== Segment start ==

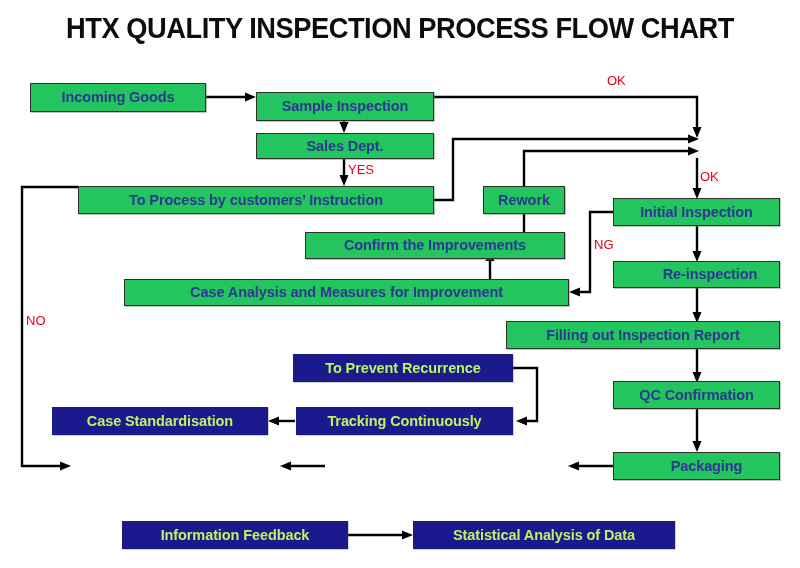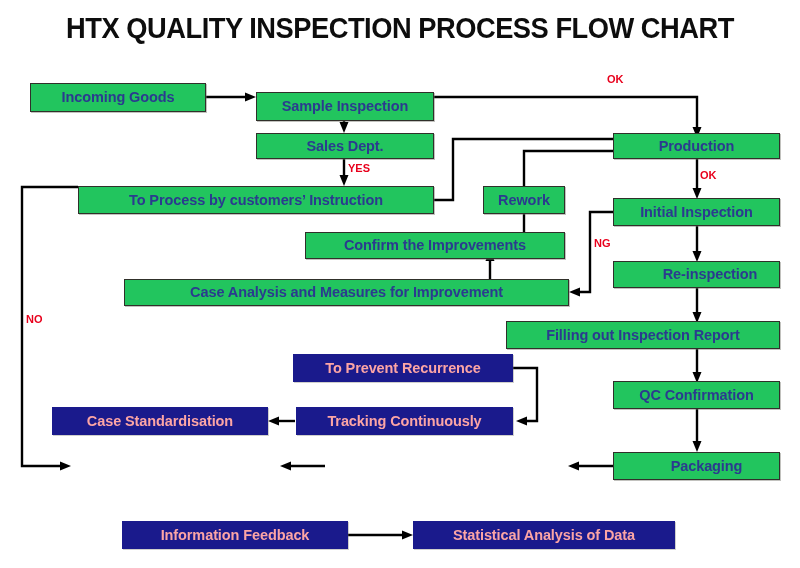--- a/index.html
+++ b/index.html
@@ -56,8 +56,8 @@
   }
   .lbl {
     position: absolute;
-    font-weight: bold;
-    font-size: 11px;
+    font-weight: normal;
+    font-size: 13px;
     color: #e8001c;
     white-space: nowrap;
     line-height: 1;

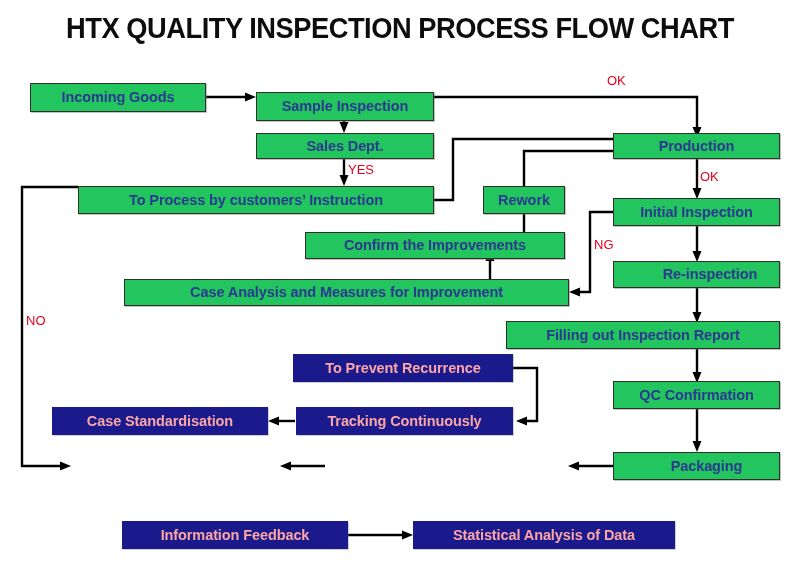--- a/index.html
+++ b/index.html
@@ -155,7 +155,6 @@
 
   <div class="node cream" style="left:78px;  top:186px; width:356px; height:28px;">To Process by customers’ Instruction</div>
 
-  <div class="node cream" style="left:613px; top:133px; width:167px; height:26px;">Production</div>
 
   <div class="node cream" style="left:483px; top:186px; width:82px;  height:28px;">Rework</div>
 

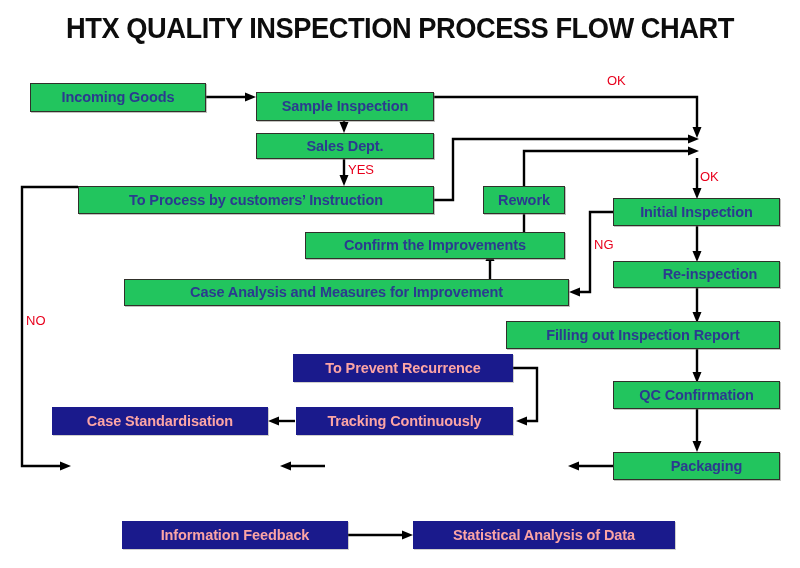--- a/index.html
+++ b/index.html
@@ -51,7 +51,7 @@
   .node.navy {
     background: #1a1a8c;
     border: 1.2px solid #1a1a8c;
-    color: #fca5a5;
+    color: #bef264;
     box-shadow: 1px 1px 0 rgba(120,120,110,0.35);
   }
   .lbl {

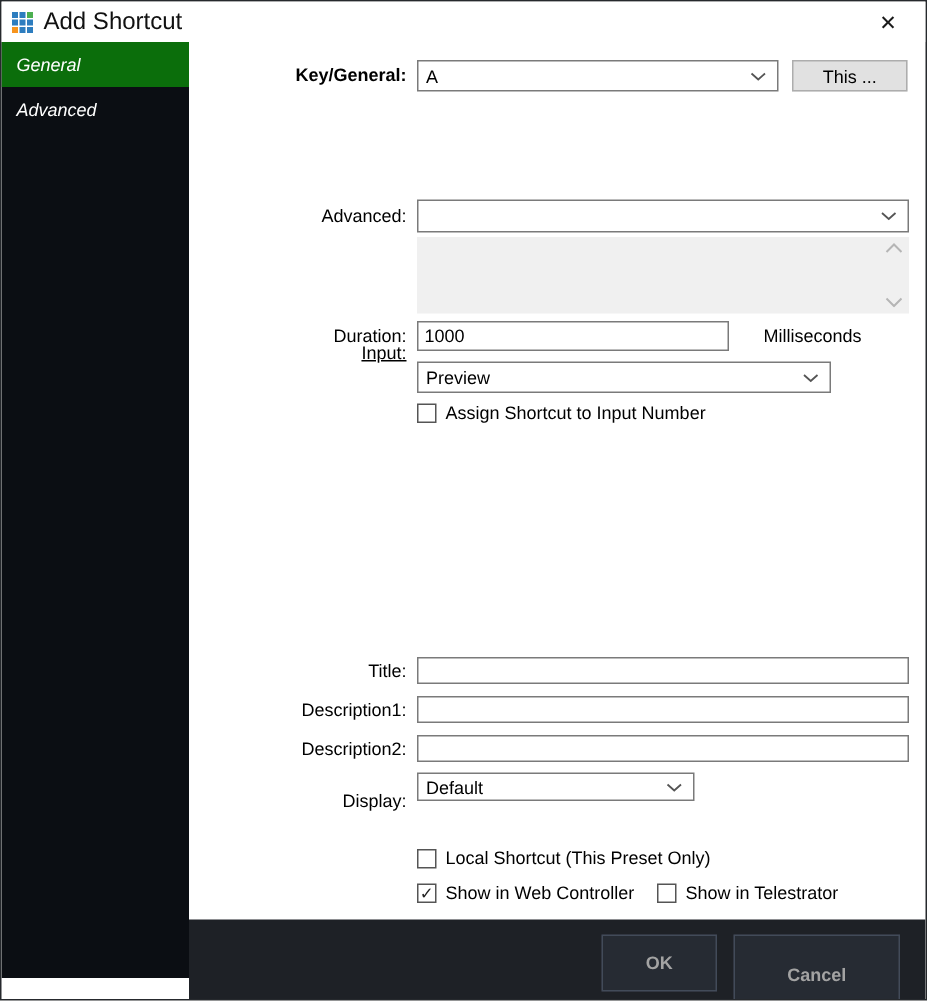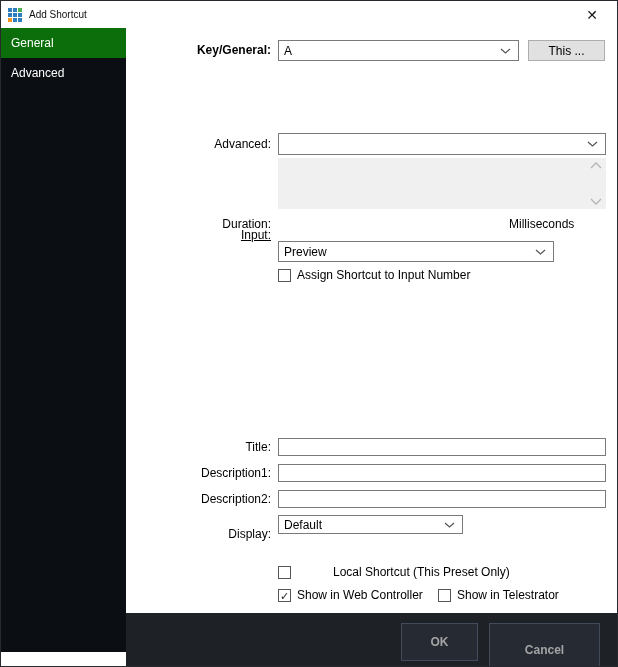--- a/index.html
+++ b/index.html
@@ -33,7 +33,7 @@
   .appicon .b{background:var(--icon-blue);}
   .appicon .g{background:var(--icon-green);}
   .appicon .o{background:var(--icon-orange);}
-  .title-text{font-size:10px;color:#111;}
+  .title-text{font-size:16px;color:#111;}
   .close-btn{position:absolute;right:15px;top:4px;width:20px;height:20px;display:flex;align-items:center;justify-content:center;font-size:14px;color:#1a1a1a;cursor:pointer;}
   
   .sidebar{position:absolute;top:27px;left:0;width:125px;bottom:14px;background:var(--sidebar-bg);}

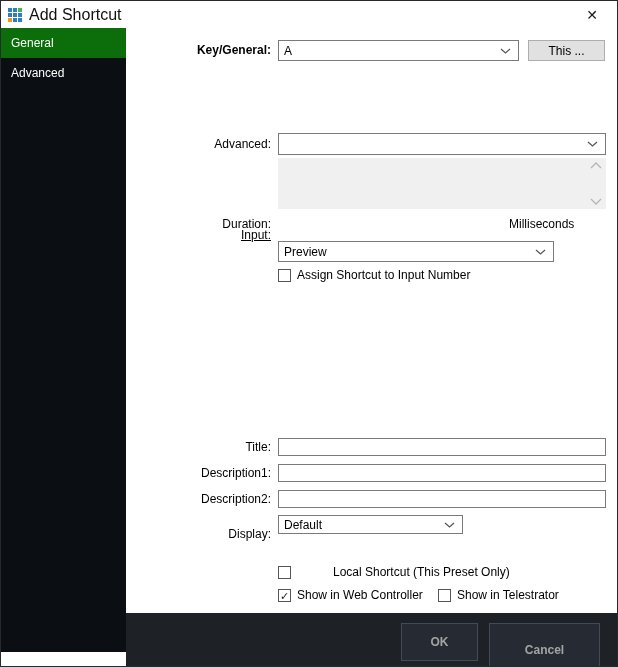--- a/index.html
+++ b/index.html
@@ -36,7 +36,7 @@
   .title-text{font-size:16px;color:#111;}
   .close-btn{position:absolute;right:15px;top:4px;width:20px;height:20px;display:flex;align-items:center;justify-content:center;font-size:14px;color:#1a1a1a;cursor:pointer;}
   
-  .sidebar{position:absolute;top:27px;left:0;width:125px;bottom:14px;background:var(--sidebar-bg);}
+  .sidebar{position:absolute;top:27px;left:0;width:125px;bottom:14px;background:var(--sidebar-bg);font-style:italic;}
   .side-item{height:30px;line-height:30px;padding-left:10px;color:#fff;font-size:12px;cursor:pointer;}
   .side-item.selected{background:var(--accent-green);}
   

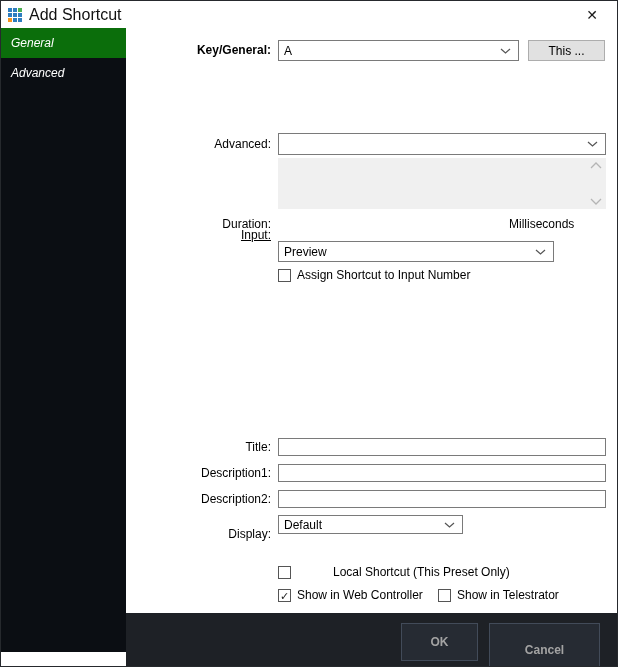--- a/index.html
+++ b/index.html
@@ -118,6 +118,7 @@
   </div>
 
   <div class="lbl" style="top:213px;line-height:20px;">Duration:</div>
+  <input class="tinput" style="left: 277px; top: 213px; width: 208px; height: 20px;" value="1000">
   <div style="position:absolute;left:508px;top:213px;line-height:20px;text-align:center;">Milliseconds</div>
 
   <div class="lbl" style="top:224px;line-height:21px;text-decoration:underline;">Input:</div>

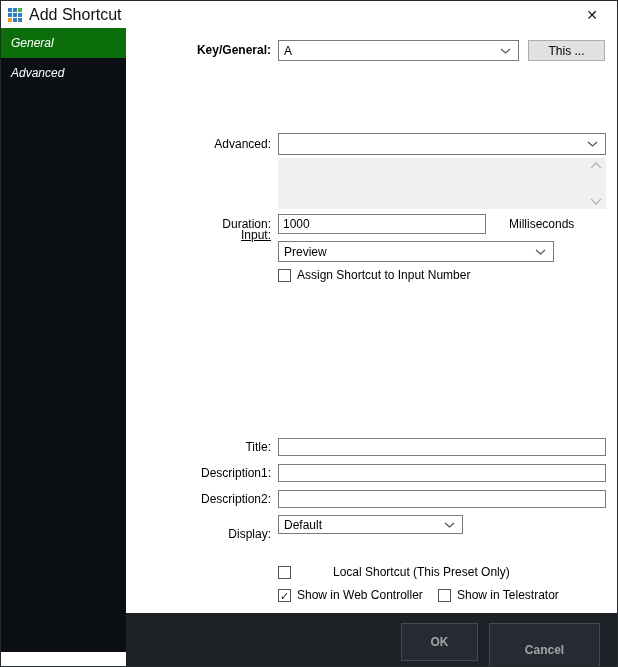--- a/index.html
+++ b/index.html
@@ -154,7 +154,7 @@
   </div>
 
   <span class="checkbox" style="left:277px;top:565px;"></span>
-  <span class="cb-lbl" style="left:296px;top:565px;line-height:13px;margin-left:36px;">Local Shortcut (This Preset Only)</span>
+  <span class="cb-lbl" style="left:296px;top:565px;line-height:13px;">Local Shortcut (This Preset Only)</span>
 
   <span class="checkbox" style="left:277px;top:588px;">✓</span>
   <span class="cb-lbl" style="left:296px;top:588px;line-height:13px;">Show in Web Controller</span>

== Segment end ==

*EXERCISE:*
If a line above holds the string "absolute", copy it out.

*SOLUTION TO THIS TASK:*
     position: absolute;
   .close-btn{position:absolute;right:15px;top:4px;width:20px;height:20px;display:flex;align-items:center;justify-content:center;font-size:14px;color:#1a1a1a;cursor:pointer;}
   .sidebar{position:absolute;top:27px;left:0;width:125px;bottom:14px;background:var(--sidebar-bg);}
   .close-btn{position:absolute;right:15px;top:4px;width:20px;height:20px;display:flex;align-items:center;justify-content:center;font-size:14px;color:#1a1a1a;cursor:pointer;}
-  .sidebar{position:absolute;top:27px;left:0;width:125px;bottom:14px;background:var(--sidebar-bg);}
+  .sidebar{position:absolute;top:27px;left:0;width:125px;bottom:14px;background:var(--sidebar-bg);font-style:italic;}
   <div style="position:absolute;left:508px;top:213px;line-height:20px;text-align:center;">Milliseconds</div>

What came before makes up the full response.